August 4, 2022
GPT-4Chan trained on toxic social posts on 4Chan.
Hundreds of AI researchers and developers are condemning the creation of a language model trained on “racist, sexist, xenophobic and hateful” content perpetrated by a YouTube personality as a stunt.
ML engineer and YouTuber Yannic Kilcher recently trained a language model he calls GPT-4Chan on three years’ worth of posts in 4Chan, an online community known for shocking commentary, trolls and memes. The result, unsurprisingly, is thousands of offensive posts.
While some may dismiss his actions as a naked attempt to get views on YouTube, the AI community is taking it seriously.
Kilcher called his exercise a “prank and light-hearted trolling.” But since his goal was not to advance the detection and understanding of toxic online speech, his action “does not meet any test of reasonableness,” according to a statement signed by 360 people as of July 5.

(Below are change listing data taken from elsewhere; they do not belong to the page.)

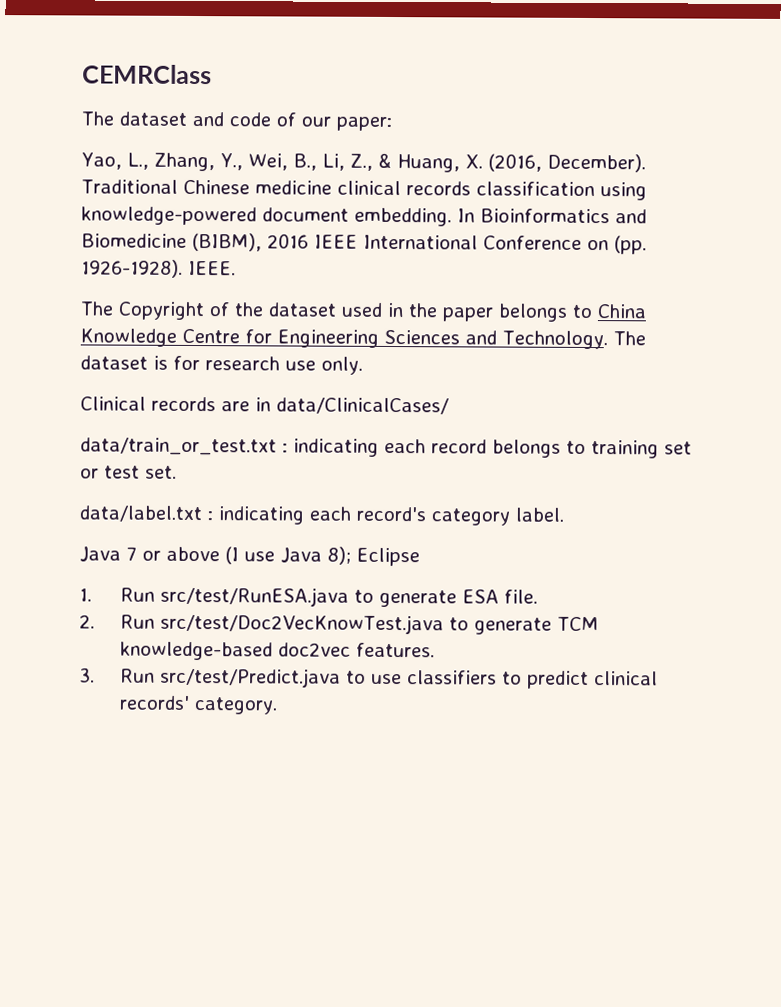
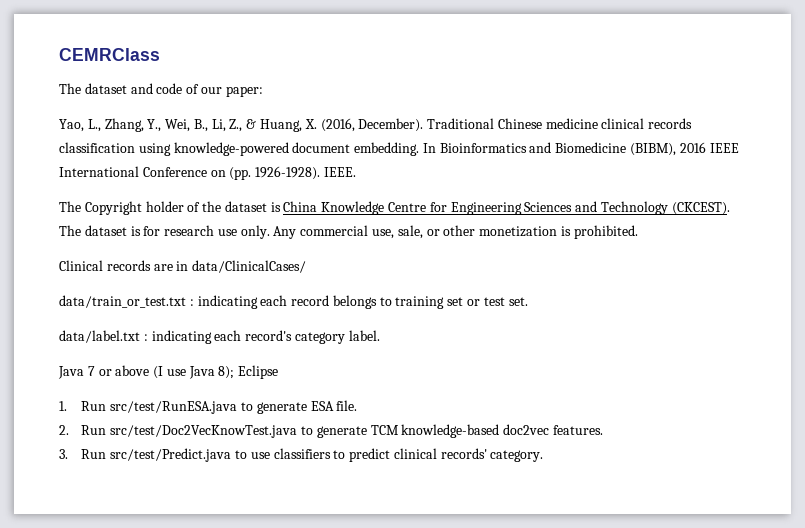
- The Copyright of the dataset used in the paper belongs to China Knowledge Centre for Engineering Sciences and Technology.
+ The Copyright holder of the dataset is China Knowledge Centre for Engineering Sciences and Technology (CKCEST).
+ Any commercial use, sale, or other monetization is prohibited.

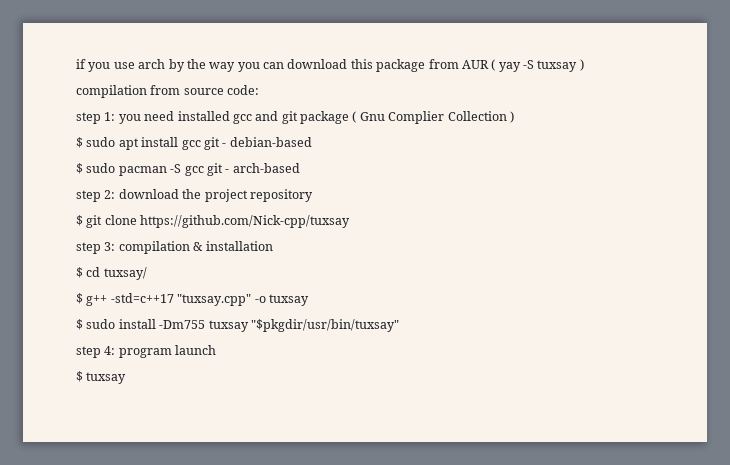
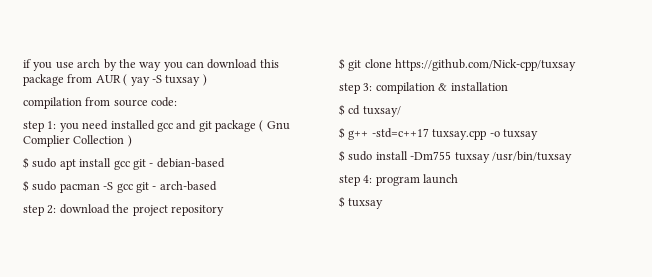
- $ g++ -std=c++17 "tuxsay.cpp" -o tuxsay
+ $ g++ -std=c++17 tuxsay.cpp -o tuxsay
- $ sudo install -Dm755 tuxsay "$pkgdir/usr/bin/tuxsay"
+ $ sudo install -Dm755 tuxsay /usr/bin/tuxsay

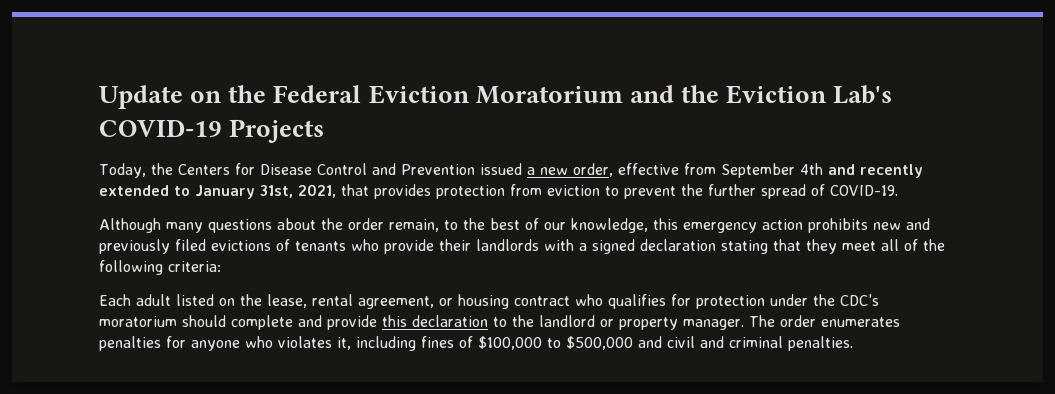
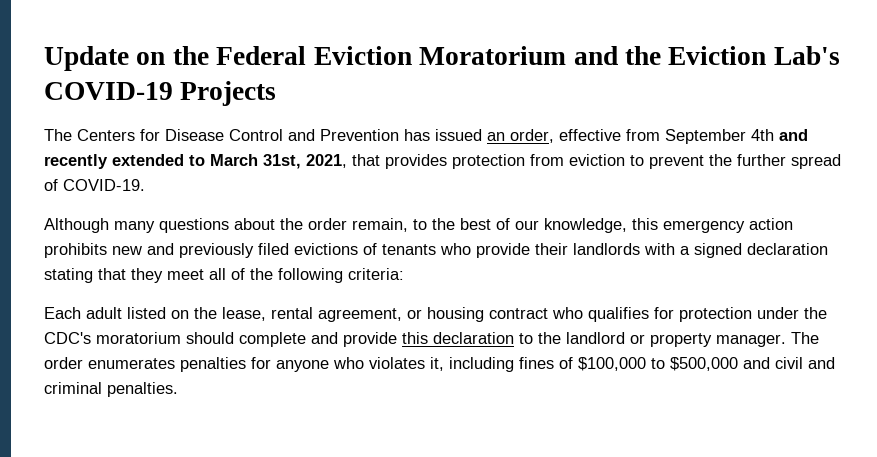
- Today, the Centers for Disease Control and Prevention issued a new order, effective from September 4th and recently extended to January 31st, 2021, that provides protection from eviction to prevent the further spread of COVID-19.
+ The Centers for Disease Control and Prevention has issued an order, effective from September 4th and recently extended to March 31st, 2021, that provides protection from eviction to prevent the further spread of COVID-19.

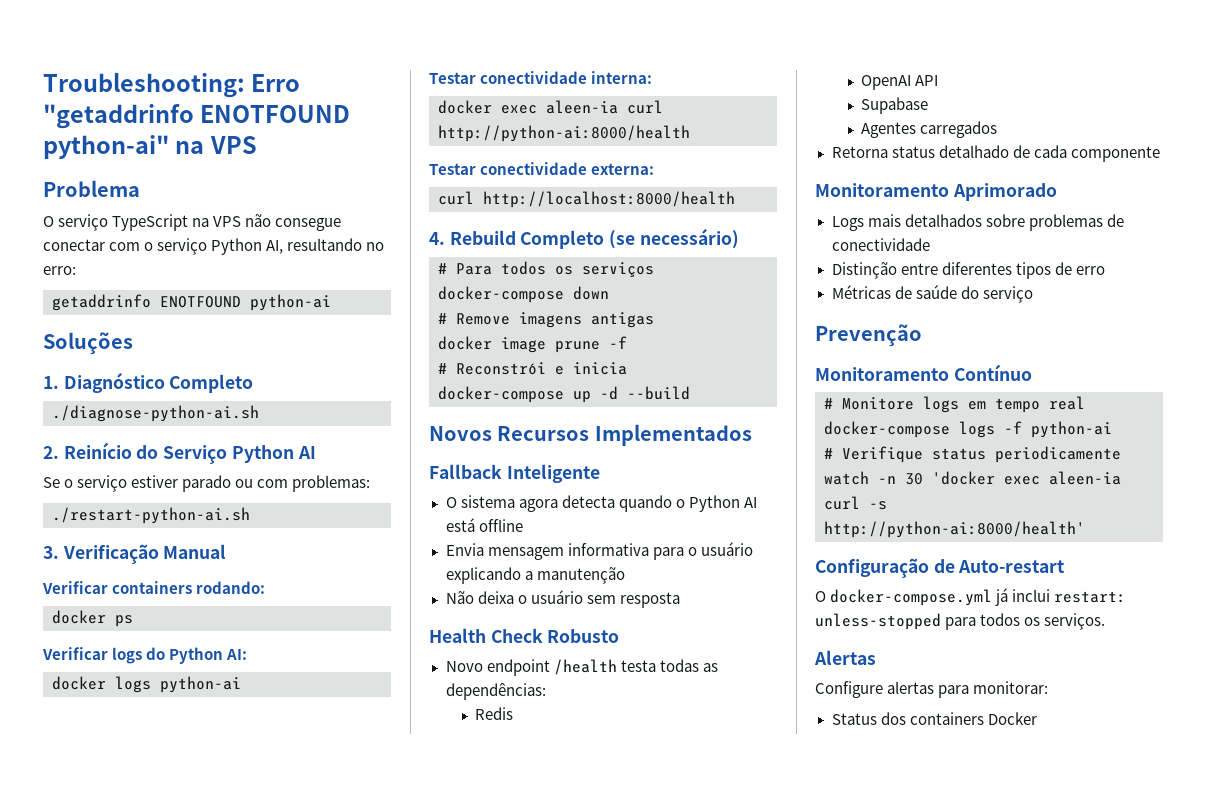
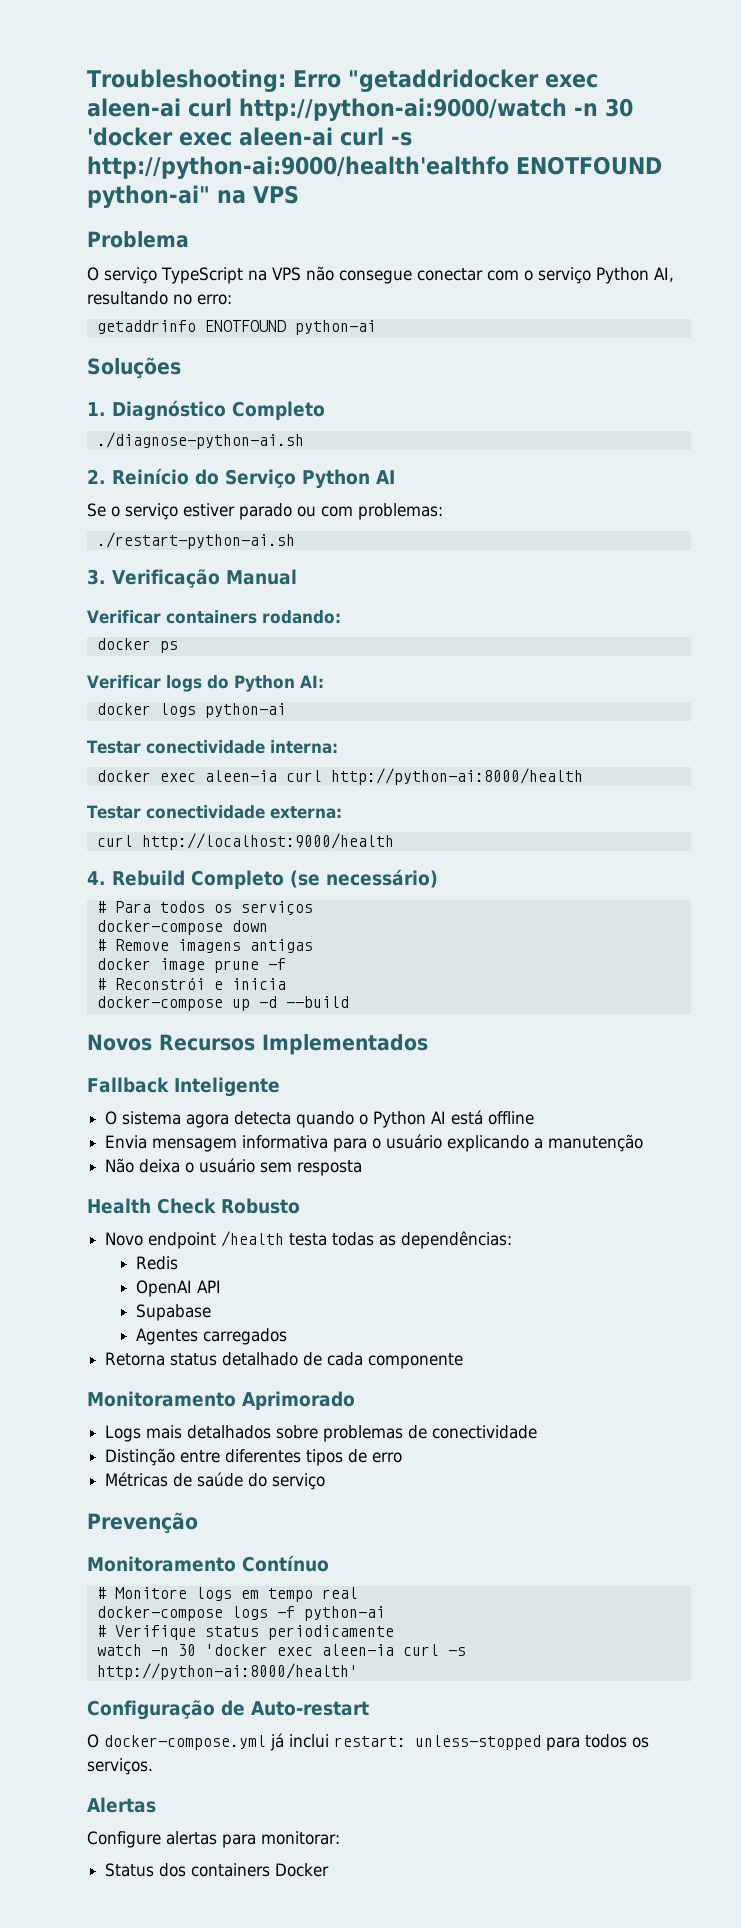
- Troubleshooting: Erro "getaddrinfo ENOTFOUND python-ai" na VPS
+ Troubleshooting: Erro "getaddridocker exec aleen-ai curl http://python-ai:9000/watch -n 30 'docker exec aleen-ai curl -s http://python-ai:9000/health'ealthfo ENOTFOUND python-ai" na VPS
- curl http://localhost:8000/health
+ curl http://localhost:9000/health

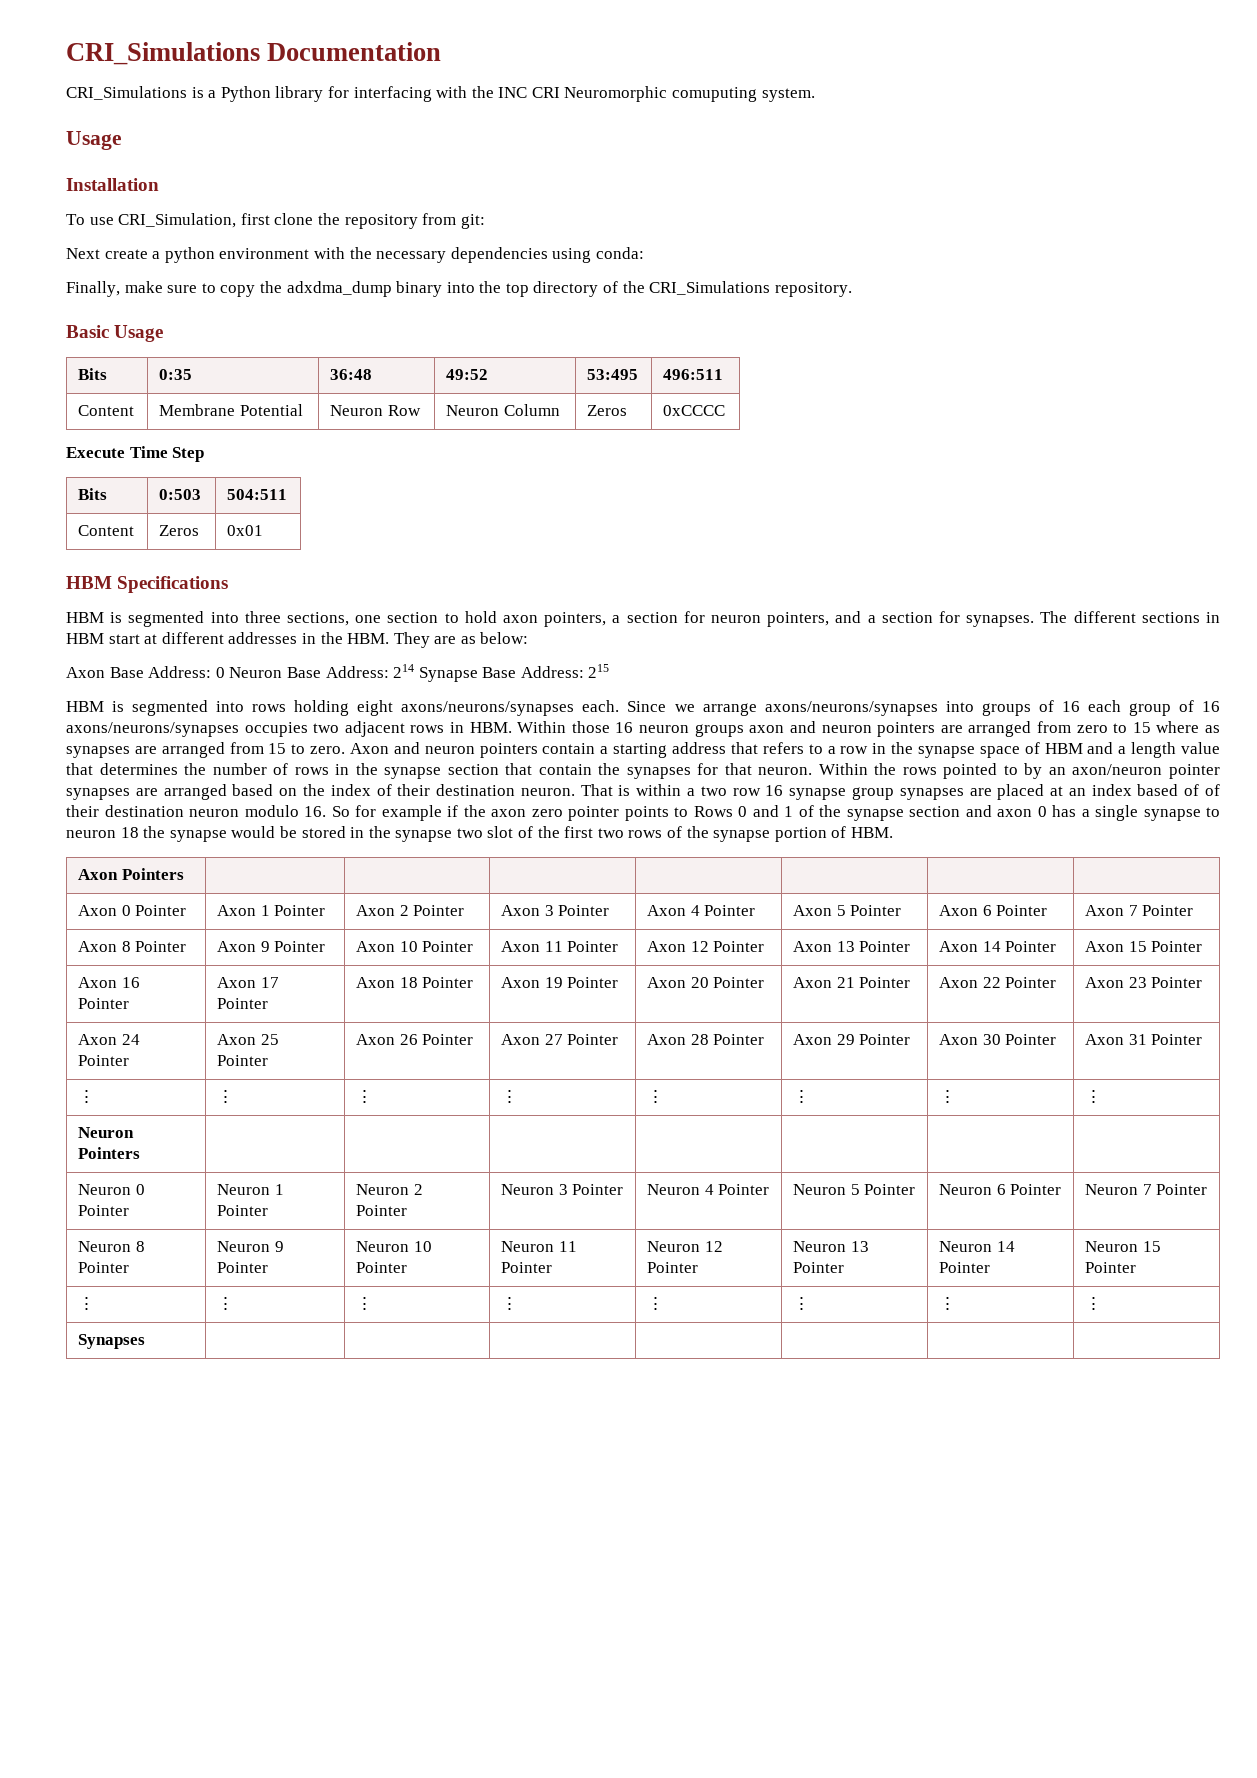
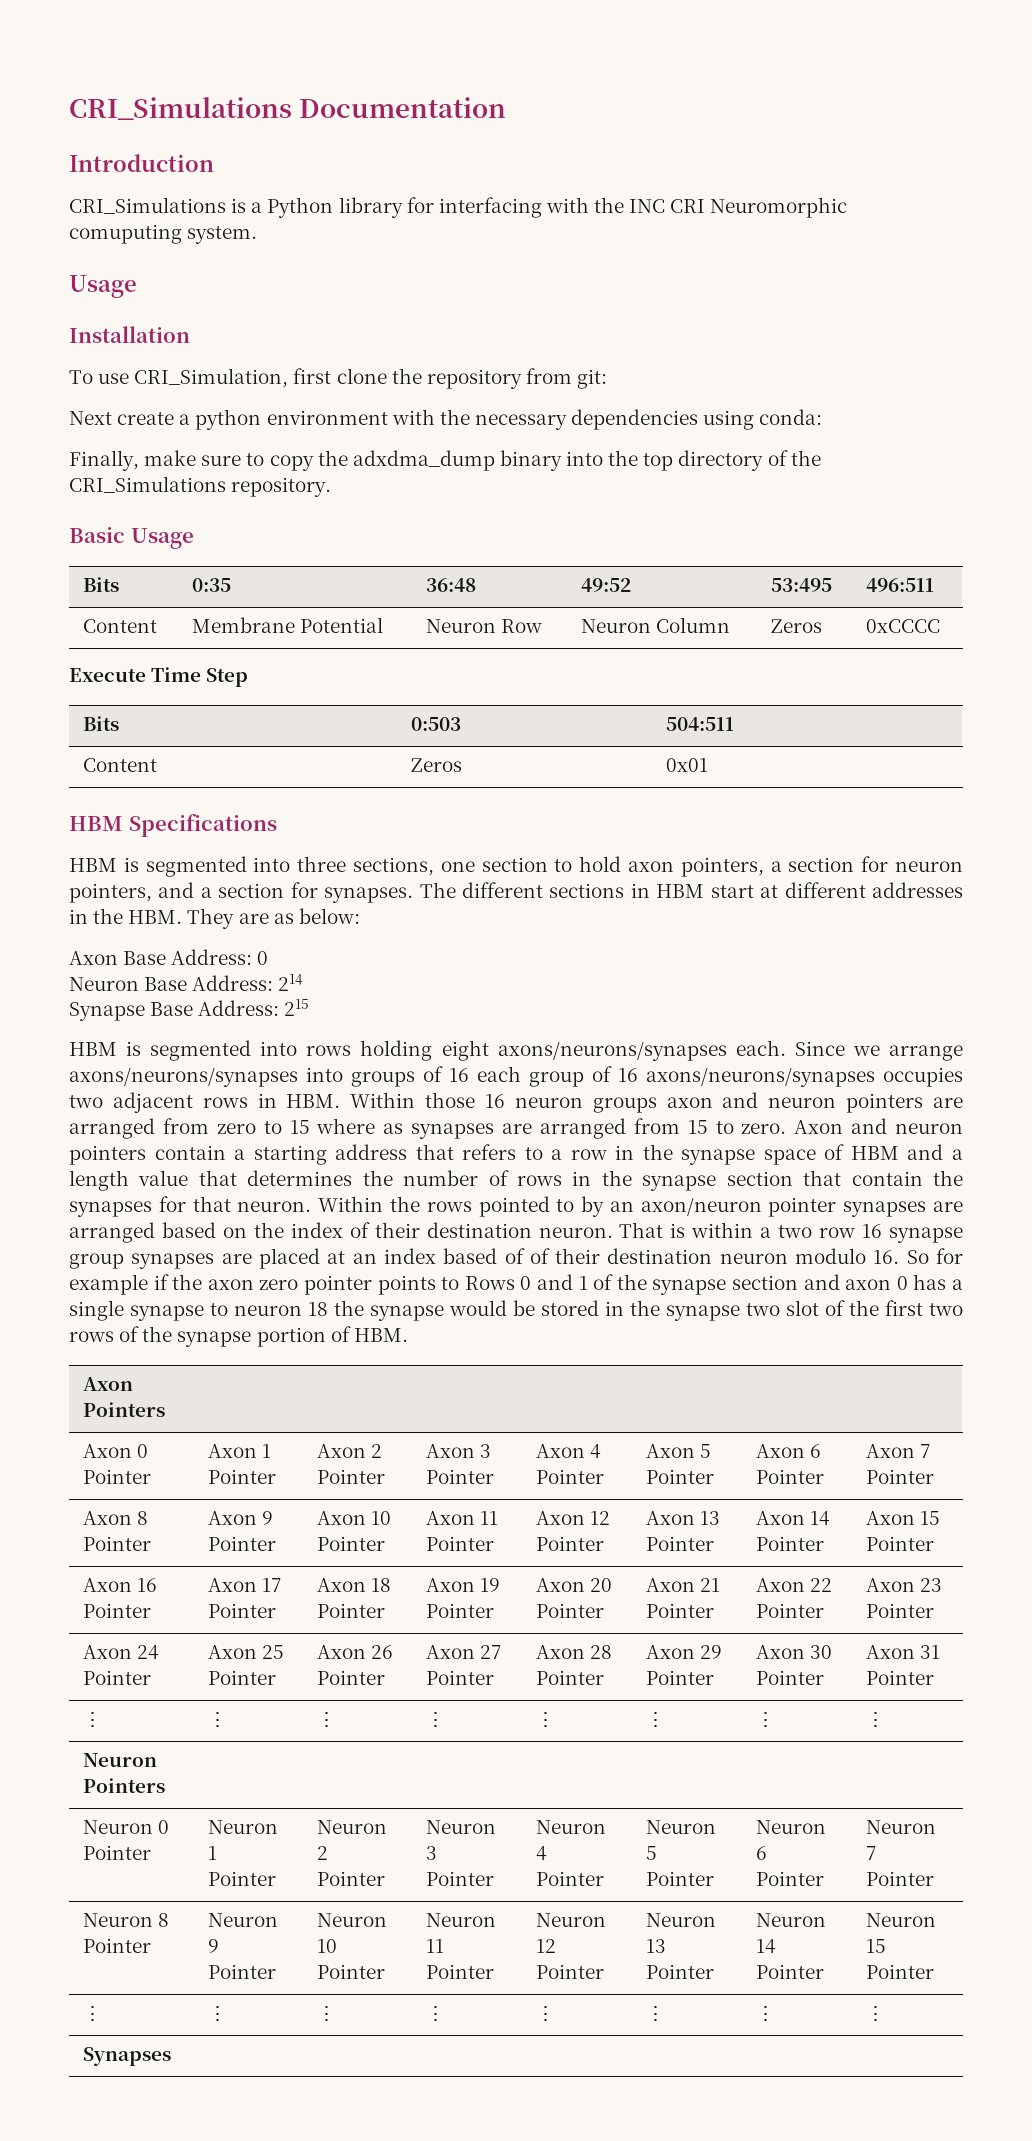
+ Introduction
- Axon Base Address: 0 Neuron Base Address: 214 Synapse Base Address: 215
+ Axon Base Address: 0
+ Neuron Base Address: 214
+ Synapse Base Address: 215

Worse, Kilcher “undermines the responsible practice of AI science,” the statement read. As such, “his actions deserve censure.”
The signatories to “Condemning the deployment of GPT-4chan” include AI engineers, practitioners and researchers as well as university professors around the world from such places as Stanford University, DeepMind, Microsoft, Oxford University, Apple, Google, MIT, IBM, Meta AI, PayPal, Samsung, Intel, OpenAI, Cisco, AWS and others.
Leading the charge are Percy Liang, associate professor of computer science and statistics at Stanford, and political scientist Rob Reich, also from Stanford.
How he did it
Kilcher used the open source language model GPT-J – not to be confused with OpenAI’s GPT-3 – and fine-tuned it using more than three years’ worth of posts from the site. Specifically, he used posts from the /pol/ board – where users spew politically incorrect content.
The model was posted on the site's forums; it took users several days to realize it was a bot. The system, along with several other versions Kilcher developed, made 15,000 posts in a day.
The model was published on Hugging Face but was taken down by the platform – but not before being downloaded by over 1,000 users.
"We don't advocate or support the training and experiments done by the author with this model," Hugging Face CEO Clement Delangue said in a post. Kilcher’s experiment "was in my opinion pretty bad and inappropriate and if the author would have asked us, we would probably have tried to discourage them from doing it."
The repository was also posted to GitHub.
While the model unsurprisingly put out toxic posts, there was a new insight: It outperformed OpenAI's GPT-3 at the TruthfulQA Benchmark, which assesses a model's ability to lie.
“This horrible, terrible model is more truthful, yes more truthful, than any other GPT out there,” Kilcher claimed.
The one that came before
GPT-4Chan is not the first system with ties to 4Chan – that honor technically goes to Tay, a chatbot unveiled by Microsoft in 2016.
The bot worked via Twitter – users could ask it questions and it would respond, with the system learning from interactions with human users.
Microsoft did not train Tay on 4Chan posts. Instead, 4Chan users banded together to tweet politically incorrect content at Tay. The chatbot then began posting increasingly offensive responses to questions related to topics about immigration, sex and genocide.
Microsoft apologized for the comments and then published a successor called Zo on Kik Messenger and Facebook Messenger. However, users again tried to get it to say offensive things and the system was shut down in 2019. But it was not a total loss: The company has since said that the experience has expanded its teams’ knowledge about diversity.